• _ACTIVITY_:
Begin your transcription at the line containing "[604,209,692,223] hashcode ->" and continue it, word for word, to the final line below. Include only those lines and skip the pictures.

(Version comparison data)
--*--
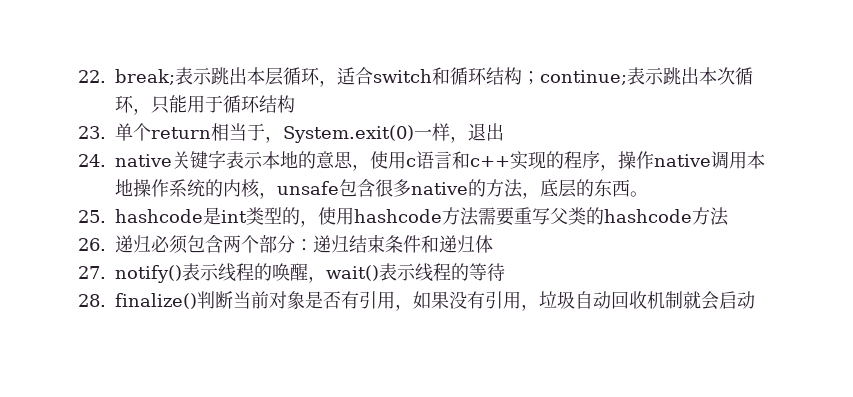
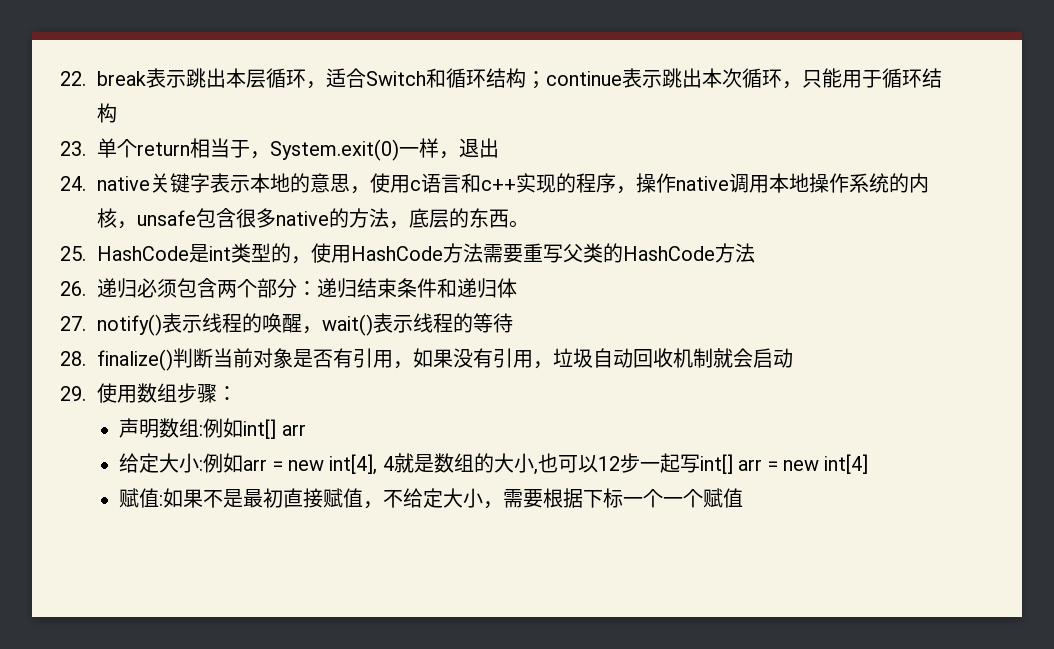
[115,69,175,85] break; -> [97,71,147,86] break
[373,69,432,83] switch -> [366,71,427,86] Switch
[540,70,627,85] continue; -> [546,71,623,86] continue
[115,209,203,223] hashcode -> [97,246,190,261] HashCode
[354,209,442,223] hashcode -> [351,246,444,261] HashCode
[604,209,692,223] hashcode -> [623,246,716,261] HashCode
(755, 300) none -> [60,383,238,403] [119,418,306,439] [119,453,869,475] [119,488,744,509] // 29.使用数组步骤： // 声明数组:例如int[] arr // 给定大小:例如arr = new int[4], 4就是数组的大小,也可以12步一起写int[] arr = new int[4] // 赋值:如果不是最初直接赋值，不给定大小，需要根据下标一个一个赋值

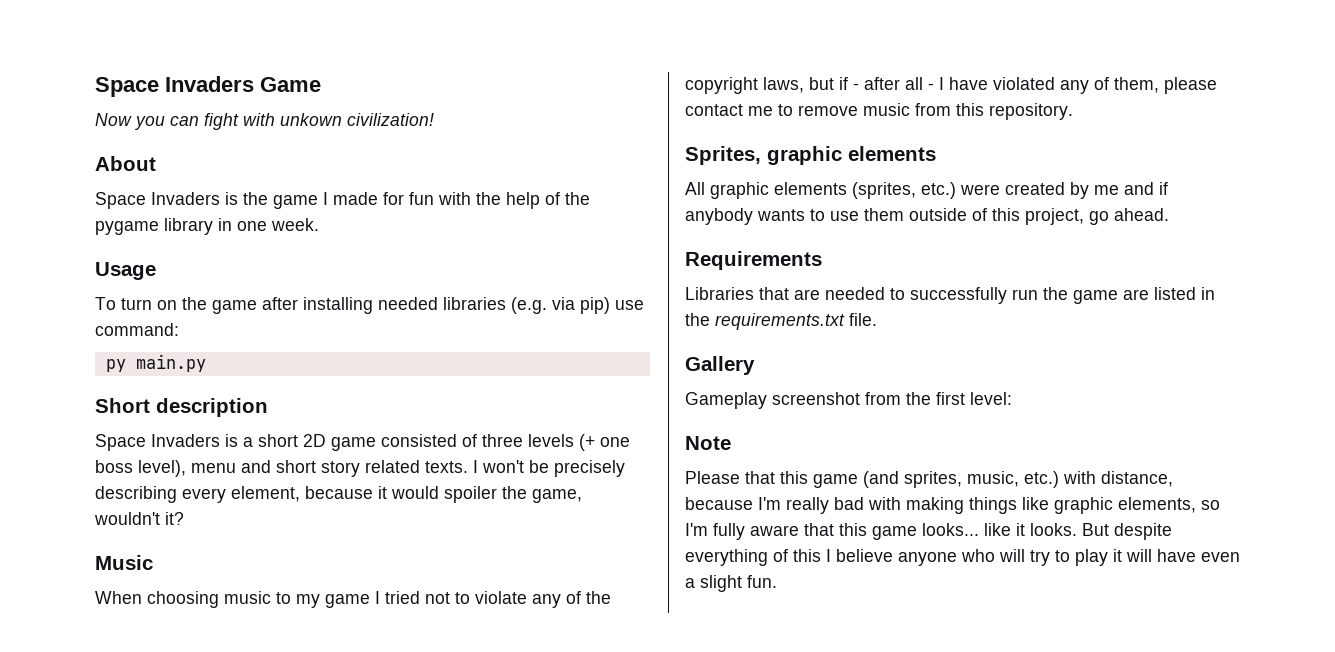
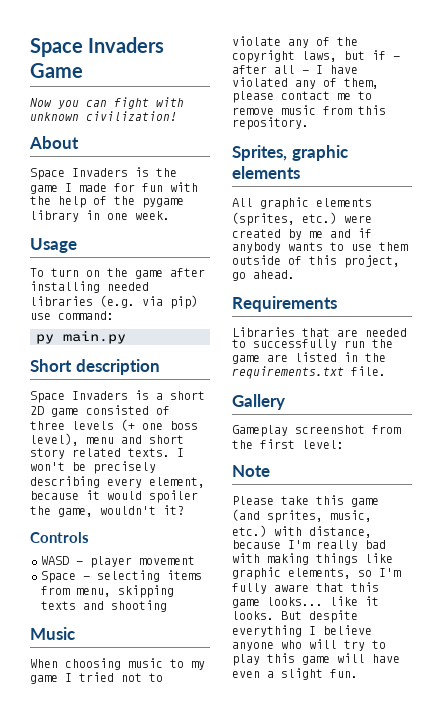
[280,113,342,126] unkown -> [30,112,79,121] unknown
(184, 518) none -> [30,532,89,543] [41,556,195,568] [41,570,202,583] [41,585,174,598] [41,600,167,612] // Controls // WASD - player movement // Space - selecting items from menu, skipping texts and shooting
[745,471,775,484] that -> [281,496,309,505] take
[773,549,821,562] of this -> (302, 631) none
[1113,549,1122,562] it -> [267,653,330,665] this game

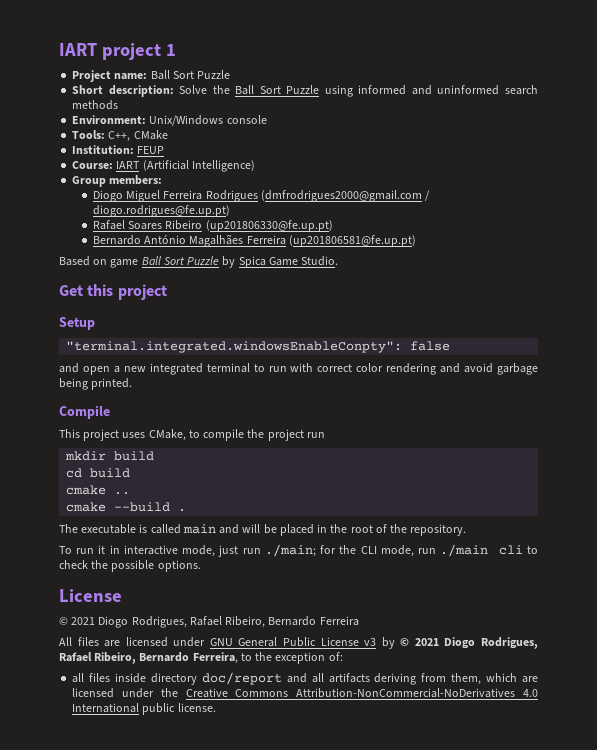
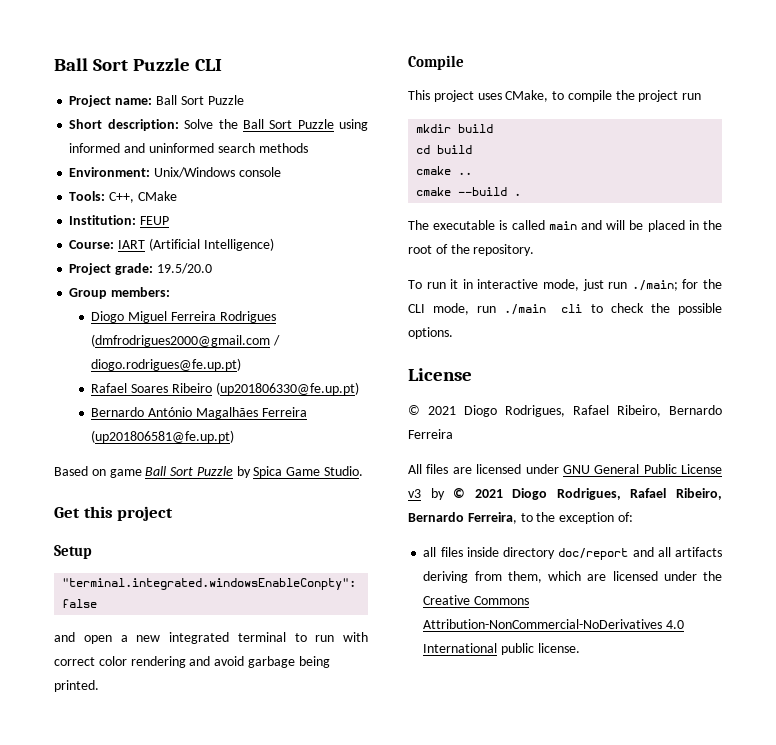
[59,43,176,60] IART project 1 -> [54,58,223,71] Ball Sort Puzzle CLI
(255, 166) none -> [69,263,212,275] // Project grade: 19.5/20.0

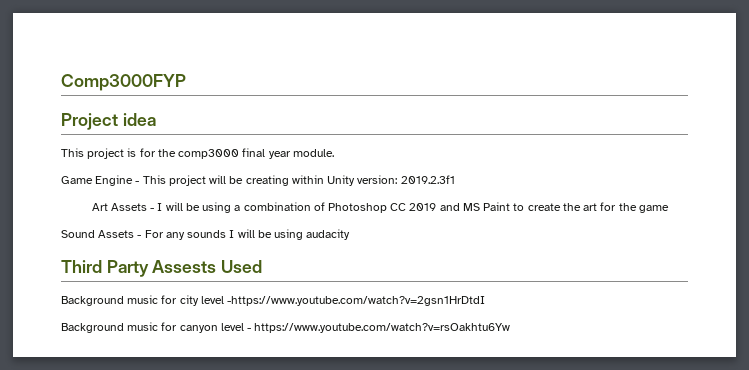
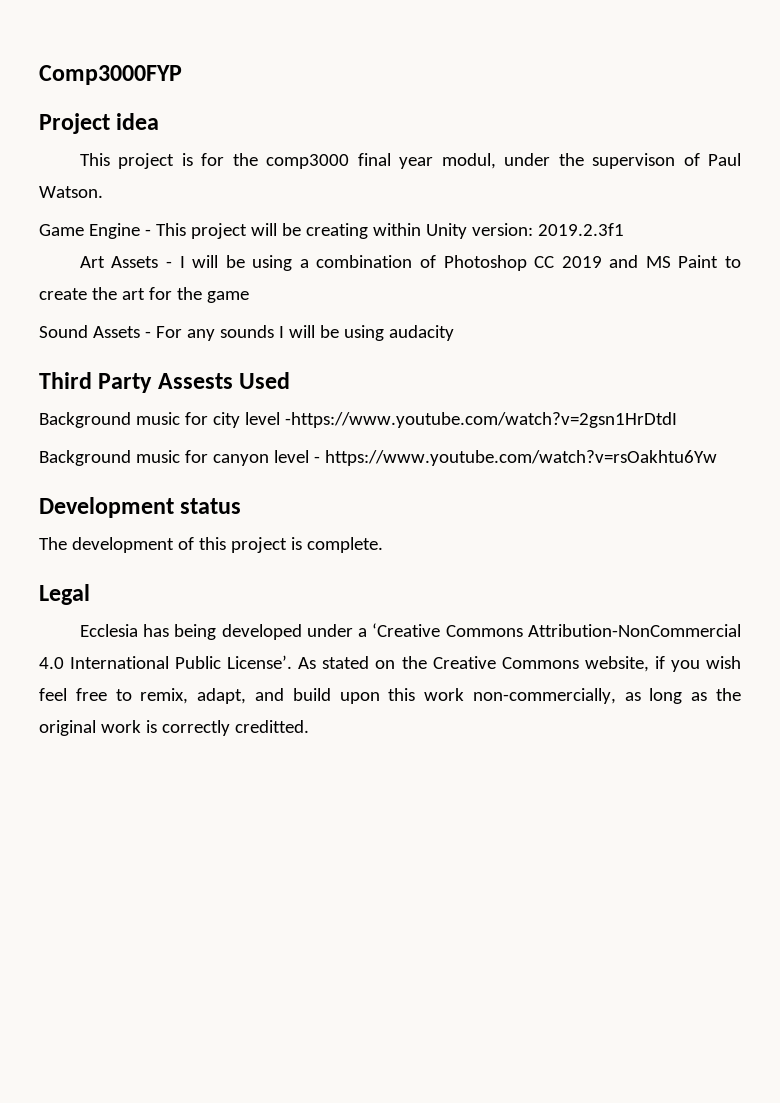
[292,149,334,157] module. -> [441,153,742,169] [39,186,103,198] modul, under the supervison of Paul Watson.
(511, 328) none -> [39,497,242,518] [39,537,383,553] [39,584,90,605] [79,623,741,640] [39,655,742,672] [39,688,742,704] [39,720,309,736] // Development status // The development of this project is complete. // Legal // Ecclesia has being developed under a ‘Creative Commons Attribution-NonCommercial 4.0 International Public License’. As stated on the Creative Commons website, if you wish feel free to remix, adapt, and build upon this work non-commercially, as long as the original work is correctly creditted.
--*--
• _EXERCISE ANSWER_:
[604,209,692,223] hashcode -> [623,246,716,261] HashCode
(755, 300) none -> [60,383,238,403] [119,418,306,439] [119,453,869,475] [119,488,744,509] // 29.使用数组步骤： // 声明数组:例如int[] arr // 给定大小:例如arr = new int[4], 4就是数组的大小,也可以12步一起写int[] arr = new int[4] // 赋值:如果不是最初直接赋值，不给定大小，需要根据下标一个一个赋值

[280,113,342,126] unkown -> [30,112,79,121] unknown
(184, 518) none -> [30,532,89,543] [41,556,195,568] [41,570,202,583] [41,585,174,598] [41,600,167,612] // Controls // WASD - player movement // Space - selecting items from menu, skipping texts and shooting
[745,471,775,484] that -> [281,496,309,505] take
[773,549,821,562] of this -> (302, 631) none
[1113,549,1122,562] it -> [267,653,330,665] this game

[59,43,176,60] IART project 1 -> [54,58,223,71] Ball Sort Puzzle CLI
(255, 166) none -> [69,263,212,275] // Project grade: 19.5/20.0

[292,149,334,157] module. -> [441,153,742,169] [39,186,103,198] modul, under the supervison of Paul Watson.
(511, 328) none -> [39,497,242,518] [39,537,383,553] [39,584,90,605] [79,623,741,640] [39,655,742,672] [39,688,742,704] [39,720,309,736] // Development status // The development of this project is complete. // Legal // Ecclesia has being developed under a ‘Creative Commons Attribution-NonCommercial 4.0 International Public License’. As stated on the Creative Commons website, if you wish feel free to remix, adapt, and build upon this work non-commercially, as long as the original work is correctly creditted.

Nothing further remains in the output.